Motion Blur

The perceived speed of an object in a 3-D scene can be enhanced by blurring the object, and by leaving a blurred trail of object images behind the object. Direct3D applications can accomplish this by rendering the object multiple times per frame.

Recall that Direct3D applications typically render scenes into an off-screen buffer. The contents of the buffer are displayed on the screen when the application calls the IDirectDrawSurface4::Flip method. Your Direct3D program can render the object multiple times into a scene before it displays the frame on the screen.

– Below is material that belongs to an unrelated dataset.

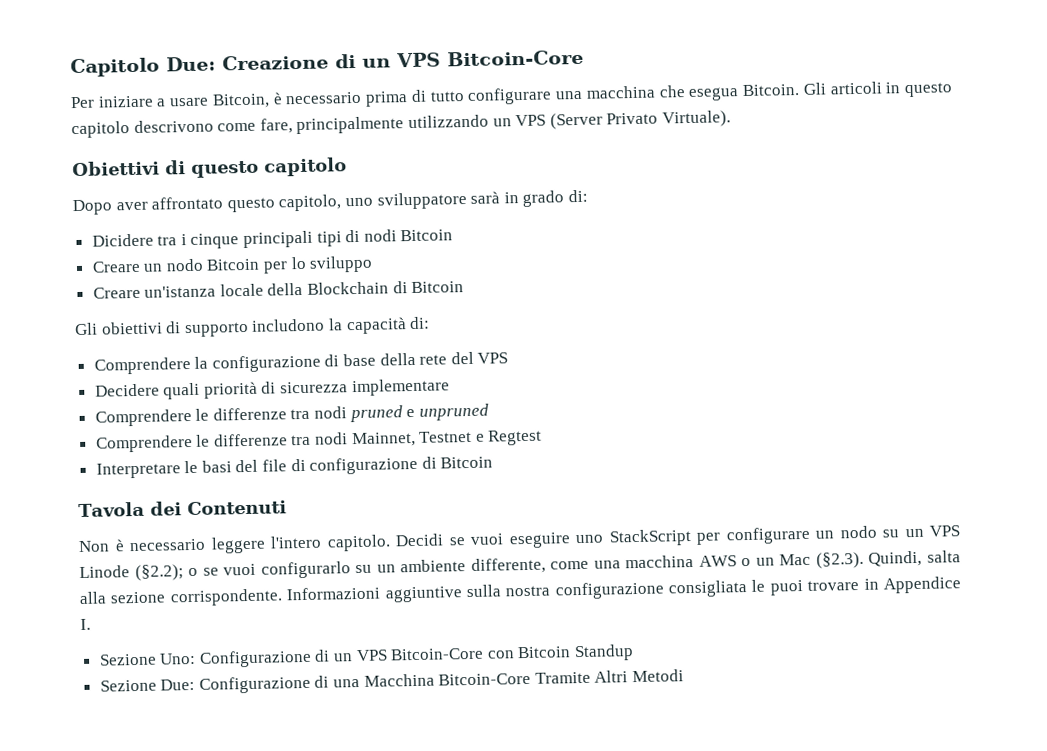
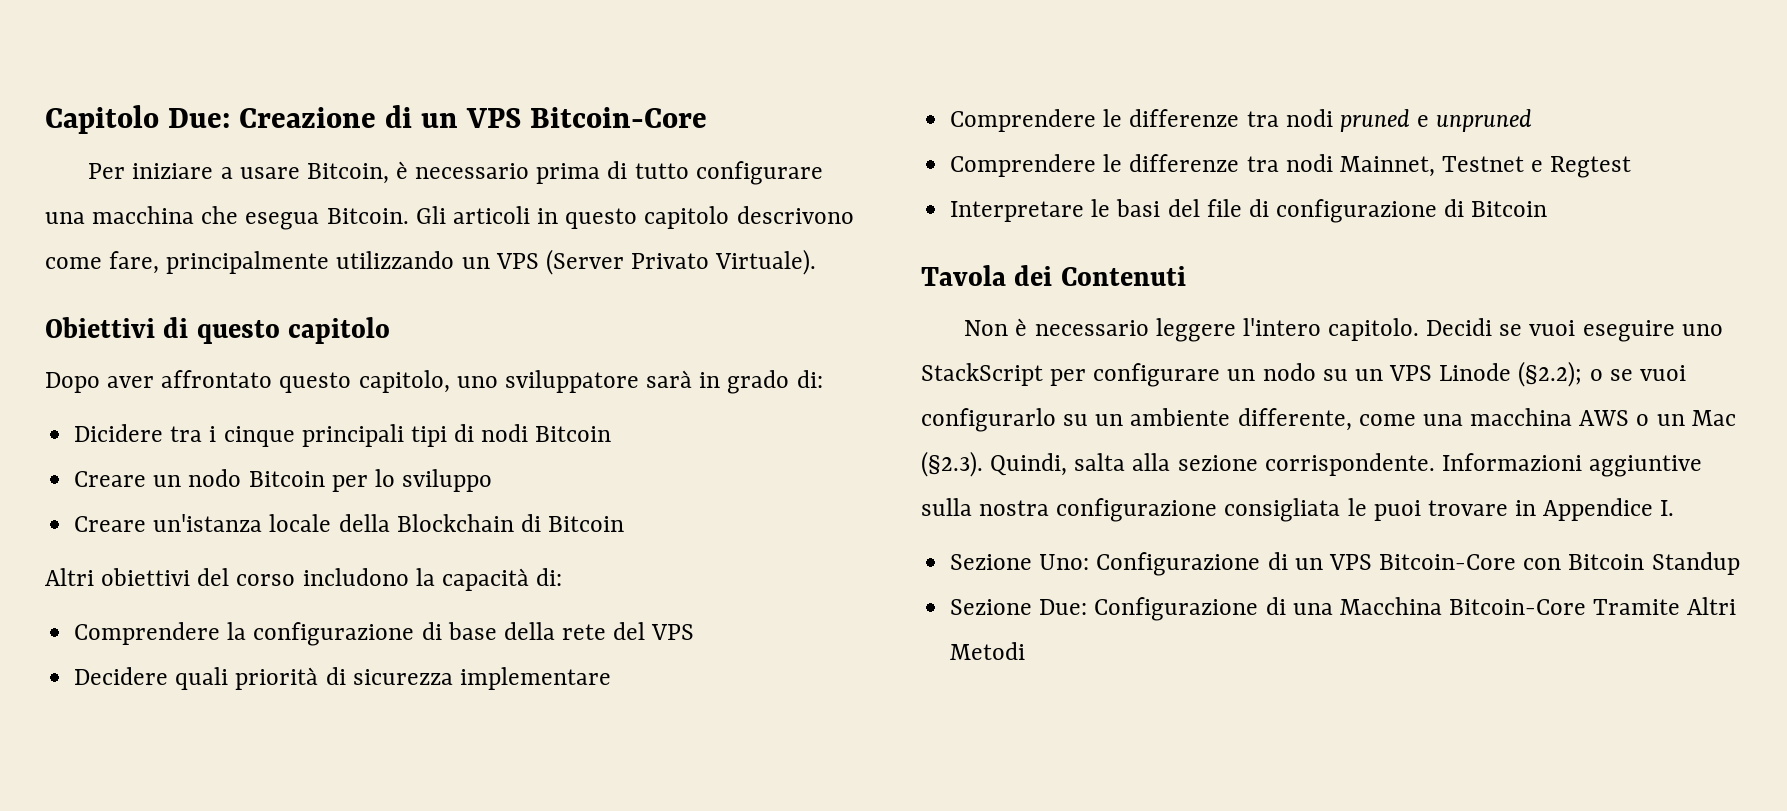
- Gli obiettivi di supporto includono la capacità di:
+ Altri obiettivi del corso includono la capacità di:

Programmatically, your application makes multiple calls to a DrawPrimitive method, repeatedly passing the same 3-D object. Before each call, the position of the object is updated slightly, producing a series of blurred object images on the target rendering surface. If the object has one or more textures, your application can enhance the motion blur effect by rendering the first image of the object with all of its textures nearly transparent. Each time the object is rendered, the transparency of the object's texture is decreased. When your program renders the object in its final position, it should render the object's textures without transparency. The exception is if you're adding motion blur to another effect that requires texture transparency. In any case, the initial image of the object in the frame should be the most transparent. The final image should be the least transparent.

After your application renders the series of object images onto the target rendering surface and renders the rest of the scene, it should call the IDirectDrawSurface4::Flip method to display the frame on the screen.

If your program is simulating the effect of the user moving through a scene at high speed, it can add motion blur to the entire scene. In this case, your application would render the entire scene multiple times per frame. Each time the scene is rendered, your program must move the viewpoint slightly. If your scene is highly complex, your user may see a visible performance degradation as acceleration is increased because of the increasing number of scene renderings per frame.